When Spike was about 8 months old, she escaped our yard and got hit by a car.  She nearly lost her leg, and I nursed her back to health for several months while she couldn't walkOver these past 6 weeks, Spike and I have been commiserating.  She and I both know who the lead digger is, and Spike is very, very sorry.  Little Shortie, (the red one) doesn't know what to make of the frightening walker, but she's gotten the knack of avoiding the wheelchair.  Lily, seems to have adjusted okay to having her tail run over by the wheels.  They all miss their routines immensely, but they seem to know their leader has fallen.  (pun intended)

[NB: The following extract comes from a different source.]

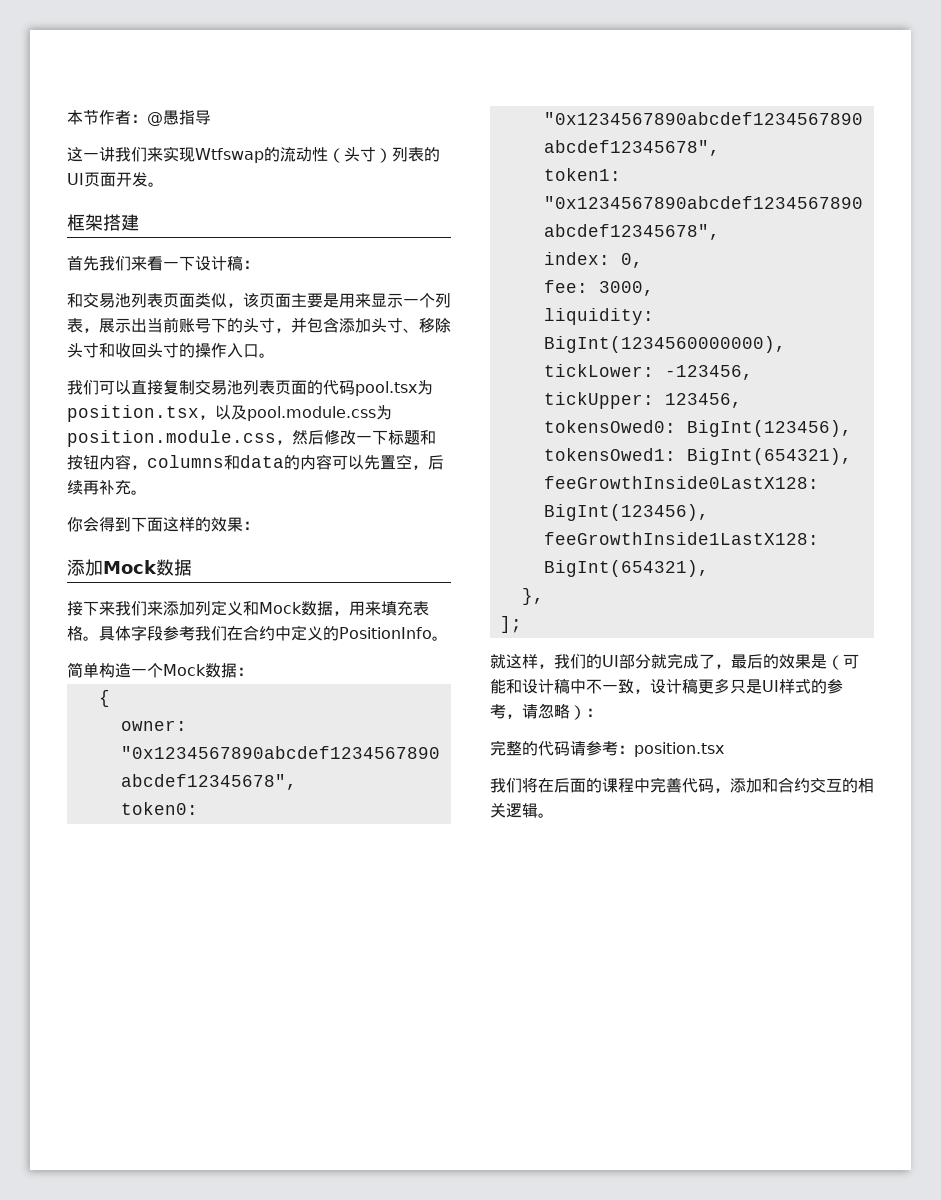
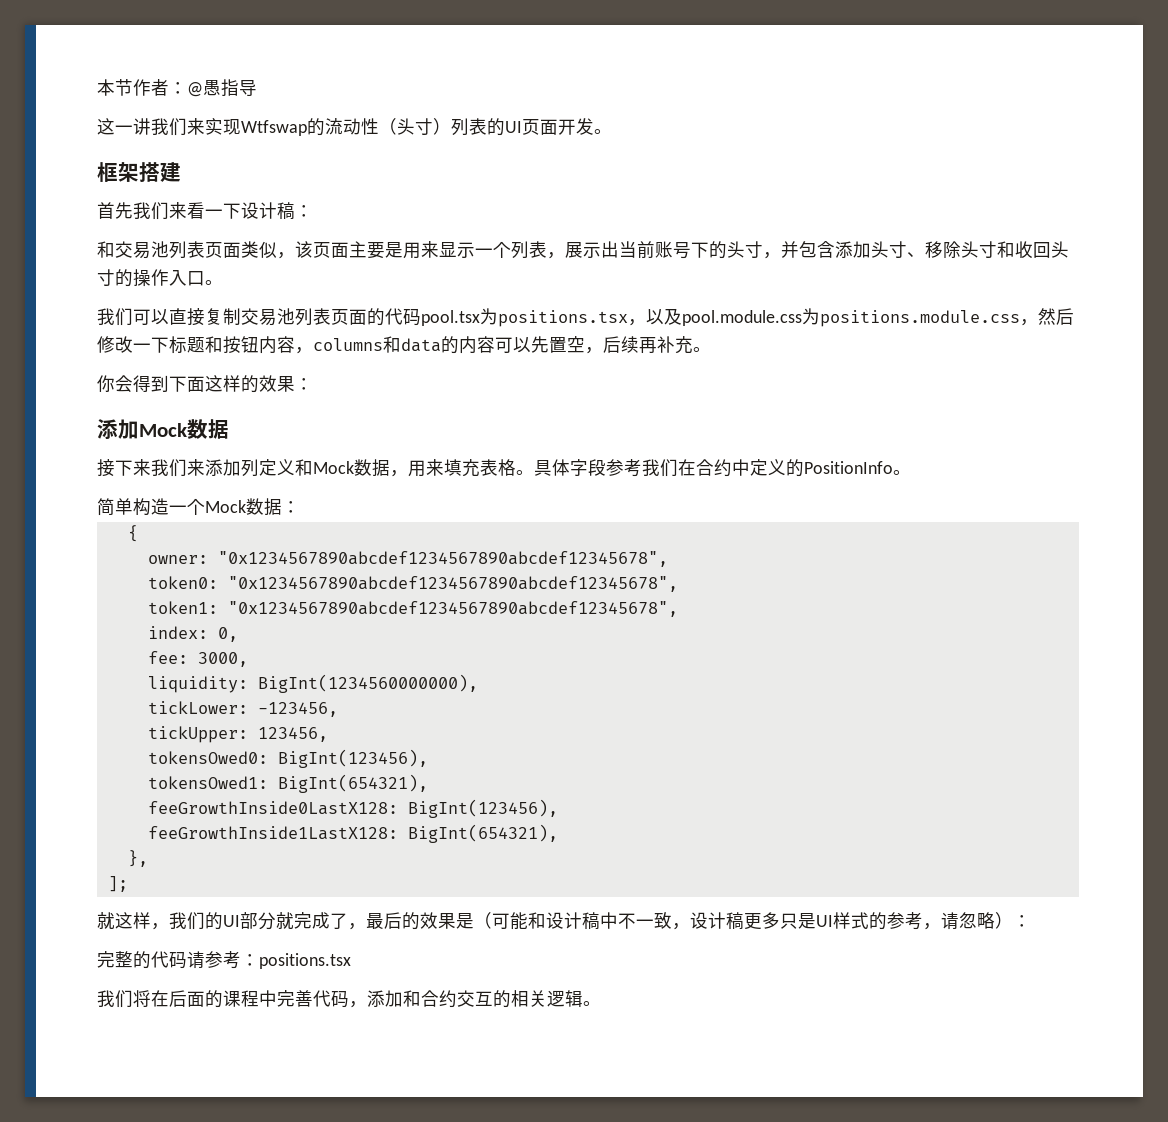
- 我们可以直接复制交易池列表页面的代码pool.tsx为position.tsx，以及pool.module.css为position.module.css，然后修改一下标题和按钮内容，columns和data的内容可以先置空，后续再补充。
+ 我们可以直接复制交易池列表页面的代码pool.tsx为positions.tsx，以及pool.module.css为positions.module.css，然后修改一下标题和按钮内容，columns和data的内容可以先置空，后续再补充。
- 完整的代码请参考：position.tsx
+ 完整的代码请参考：positions.tsx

So here I am, lounging in bed, late into the day, day after day.  I have lost all routine.  I have no ambition.  I have no hustle, no creative juices flowing.  I have no new real estate prospects. I've lost clients.  I have no income!   I didn't ask for this respite, and I am wondering what the hell I'm supposed to learn?  That I'm lazy?  'Cause I'm kind of getting used to being unproductive.  What do I want to do with my life once I can walk again?  Who knows?  All I can do right now is heal.  And all because on a glorious Sunday morning six weeks ago, while playing with Spike,  I stepped back and fell into a deep, dark, dog dug hole.

Yeah, I'd say they're the bane of my existence.  But not because I don't love them.  But specifically, because I can't walk them.